Most major digital providers support direct bank account delivery in Bangladesh, and the two largest receiving institutions on the corridor are Dutch-Bangla Bank and BRAC Bank. Both have extensive branch and ATM networks across Dhaka, Chittagong, and rural districts, and most digital providers can deliver directly to accounts at these banks with same-day or next-day availability. If your recipient holds an account at either institution, confirm that your provider lists them explicitly — some platforms route through intermediary banks, adding a processing day and occasionally a small correspondent fee.
The best rates are offered by digital providers like Wise and Remitly, which typically sit 3–8% closer to the mid-market rate than Saudi or Bangladeshi retail banks. Check the mid-market rate on Google or XE.com and compare it directly against what any provider quotes you before confirming a transfer.
Digital providers offer instant or same-day delivery to major Bangladeshi banks for a small premium, while economy transfers typically arrive within 1–3 business days. Transfers sent on weekday business hours and directed to accounts at Dutch-Bangla Bank or BRAC Bank tend to settle fastest.
Fees vary by provider and transfer size, but digital platforms typically charge a flat fee of SAR 5–15 plus an exchange rate margin of 0.5–1.5% above mid-market.
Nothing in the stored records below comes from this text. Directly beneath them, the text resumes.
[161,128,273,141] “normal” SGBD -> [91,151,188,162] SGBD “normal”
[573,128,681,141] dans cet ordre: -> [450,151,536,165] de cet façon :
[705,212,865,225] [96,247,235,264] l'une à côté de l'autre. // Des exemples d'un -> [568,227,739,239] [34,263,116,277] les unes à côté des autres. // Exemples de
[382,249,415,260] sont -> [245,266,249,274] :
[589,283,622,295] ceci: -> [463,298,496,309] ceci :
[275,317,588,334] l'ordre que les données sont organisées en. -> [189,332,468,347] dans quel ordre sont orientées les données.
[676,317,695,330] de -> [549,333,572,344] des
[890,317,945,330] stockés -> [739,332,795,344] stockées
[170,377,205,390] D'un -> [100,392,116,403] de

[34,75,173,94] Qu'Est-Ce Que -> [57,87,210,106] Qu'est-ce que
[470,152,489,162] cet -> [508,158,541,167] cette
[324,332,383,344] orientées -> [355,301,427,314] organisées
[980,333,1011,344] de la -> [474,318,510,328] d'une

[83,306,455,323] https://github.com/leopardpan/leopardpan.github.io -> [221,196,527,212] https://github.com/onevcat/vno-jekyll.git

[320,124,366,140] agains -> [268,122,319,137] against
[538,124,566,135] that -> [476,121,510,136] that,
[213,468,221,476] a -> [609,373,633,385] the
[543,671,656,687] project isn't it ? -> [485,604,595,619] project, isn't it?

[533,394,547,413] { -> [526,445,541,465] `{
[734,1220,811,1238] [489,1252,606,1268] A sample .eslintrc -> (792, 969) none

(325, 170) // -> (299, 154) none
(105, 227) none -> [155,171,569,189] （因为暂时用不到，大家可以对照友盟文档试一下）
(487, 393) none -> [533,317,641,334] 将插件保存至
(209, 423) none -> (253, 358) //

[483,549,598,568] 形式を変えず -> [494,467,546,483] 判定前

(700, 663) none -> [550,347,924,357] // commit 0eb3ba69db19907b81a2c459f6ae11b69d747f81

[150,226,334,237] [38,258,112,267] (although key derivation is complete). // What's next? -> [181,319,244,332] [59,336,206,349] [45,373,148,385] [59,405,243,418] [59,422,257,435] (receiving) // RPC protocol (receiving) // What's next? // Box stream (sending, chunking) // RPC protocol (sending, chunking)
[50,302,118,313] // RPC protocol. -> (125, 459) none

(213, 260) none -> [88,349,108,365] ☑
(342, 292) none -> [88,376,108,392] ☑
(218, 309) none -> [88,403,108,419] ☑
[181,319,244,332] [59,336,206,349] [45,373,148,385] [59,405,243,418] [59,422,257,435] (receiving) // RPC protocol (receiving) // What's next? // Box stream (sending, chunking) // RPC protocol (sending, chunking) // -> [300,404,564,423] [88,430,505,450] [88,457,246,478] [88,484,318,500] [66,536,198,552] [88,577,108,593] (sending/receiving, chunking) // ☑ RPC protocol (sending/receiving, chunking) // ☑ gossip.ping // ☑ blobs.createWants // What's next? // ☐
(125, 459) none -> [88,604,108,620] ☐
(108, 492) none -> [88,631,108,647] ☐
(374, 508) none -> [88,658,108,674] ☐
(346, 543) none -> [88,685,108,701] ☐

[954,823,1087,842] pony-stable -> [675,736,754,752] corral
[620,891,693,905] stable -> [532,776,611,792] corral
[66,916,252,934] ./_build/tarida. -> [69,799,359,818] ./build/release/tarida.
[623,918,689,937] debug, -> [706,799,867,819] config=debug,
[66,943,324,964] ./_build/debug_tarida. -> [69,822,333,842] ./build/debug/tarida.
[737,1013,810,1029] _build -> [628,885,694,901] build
Traditional bank transfers often appear free but embed a 4–6% exchange rate markup, making them significantly more expensive in total cost.
Yes — licensed providers like Wise, Remitly, Revolut, and WorldRemit are regulated by financial authorities in their operating countries and use bank-grade encryption for all transactions. Always verify that the provider is licensed and avoid unlicensed informal channels, which also disqualify you from Bangladesh's 2.5% government remittance incentive.